Dann kam eine weitere Dreier-Abzweigung. Die grün-blaue Markierung führte geradeaus. Er folgte ihr. Rechts und links, wieder geradeaus, zweimal rechts … Stets gaben die grün-blauen Streifen einen der Wege vor. Elias hielt sich jedes Mal daran. Was hätte er anderes tun sollen?

KA-LONK, KA-LONK, KA-LONK. Aus der Ferne stampften plötzlich wieder die Schritte des Gehörnten heran. Elias beeilte sich. Von vorne hörte er nun auch ein Geräusch. Es war ein Rumpeln und Rauschen, als würde irgendetwas Großes, Schweres ächzend durch die Gänge klappern. Rasch kam es näher. Panik stieg in Elias auf. War er nun zwischen zwei Ungeheuern eingekesselt? Dann wurde ihm bewusst, dass er dieses Rumpeln gut kannte. Er rannte umso schneller.

Elias stolperte auf den Bahnsteig hinaus, als gerade quietschend die Linie 5 einfuhr. Seine Bahn. Eine Handvoll Leute standen herum und warteten. Die Türen öffneten sich klappernd. Fahrgäste stiegen aus, andere drängten hinein. Elias stürmte vor und warf sich in die Bahn.

»He!«, beschwerte sich eine ältere Dame. »Immer mit der Ruhe, junger Mann!«

Er murmelte atemlos eine Entschuldigung und quetschte sich tiefer in den Wagen. Um ihn herum standen die Fahrgäste dicht an dicht. Es roch nach Parfüm und nassen Mänteln. Ein Kind quengelte irgendwo. Für gewöhnlich fand Elias solche Fahrten stressig. Gerade war er einfach nur dankbar, nicht mehr in diesem Labyrinth festzustecken.

Die Bahn fuhr los. Durch das Fenster warf Elias einen Blick zurück auf den sich leerenden Bahnsteig. Dort stand eine große, gehörnte Gestalt und schwenkte einen Gegenstand in ihrer behaarten Faust. Es war ein Filzstift. Dann fuhr die Bahn auch schon in den Tunnel ein und hinter dem Fenster war nur noch Schwärze zu sehen.

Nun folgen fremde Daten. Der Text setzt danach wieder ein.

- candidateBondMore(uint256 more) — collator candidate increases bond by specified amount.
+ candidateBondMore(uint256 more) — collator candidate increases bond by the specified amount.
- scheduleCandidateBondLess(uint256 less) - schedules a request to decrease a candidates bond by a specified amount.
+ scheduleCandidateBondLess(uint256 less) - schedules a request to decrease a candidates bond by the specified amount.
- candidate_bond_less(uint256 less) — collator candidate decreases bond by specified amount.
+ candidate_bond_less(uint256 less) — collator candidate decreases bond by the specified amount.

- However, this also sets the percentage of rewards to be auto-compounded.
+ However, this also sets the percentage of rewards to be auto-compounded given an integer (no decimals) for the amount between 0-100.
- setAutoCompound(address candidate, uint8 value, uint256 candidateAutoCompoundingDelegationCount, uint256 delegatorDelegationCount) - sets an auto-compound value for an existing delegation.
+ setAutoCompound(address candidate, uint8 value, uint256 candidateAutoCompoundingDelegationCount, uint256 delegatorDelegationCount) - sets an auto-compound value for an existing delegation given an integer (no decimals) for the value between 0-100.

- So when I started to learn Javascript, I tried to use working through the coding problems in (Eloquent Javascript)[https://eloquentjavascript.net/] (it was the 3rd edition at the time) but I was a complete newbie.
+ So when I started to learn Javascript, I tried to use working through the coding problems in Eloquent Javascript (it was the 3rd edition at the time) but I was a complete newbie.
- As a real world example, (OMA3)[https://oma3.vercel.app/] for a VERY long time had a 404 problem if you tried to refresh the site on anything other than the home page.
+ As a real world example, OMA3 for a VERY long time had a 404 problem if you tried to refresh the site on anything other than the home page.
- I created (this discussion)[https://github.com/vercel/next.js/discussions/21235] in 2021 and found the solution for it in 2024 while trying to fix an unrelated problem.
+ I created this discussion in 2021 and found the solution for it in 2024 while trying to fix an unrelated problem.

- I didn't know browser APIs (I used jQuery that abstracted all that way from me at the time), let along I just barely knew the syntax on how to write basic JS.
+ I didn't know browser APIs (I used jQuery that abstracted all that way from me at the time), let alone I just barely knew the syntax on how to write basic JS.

Elias schaute sich verstohlen um. Alle anderen Fahrgäste starrten glasig vor sich hin oder tippten auf ihren Handys herum. Niemand sah so aus, als hätte er gerade ein Ungetüm auf dem Bahnsteig gesehen.

Er schloss die Augen und atmete durch. Morgen würde er Shaka viel zu erzählen haben. Und mit sehr viel Glück würde sie ihm sogar das eine oder andere Wort davon glauben.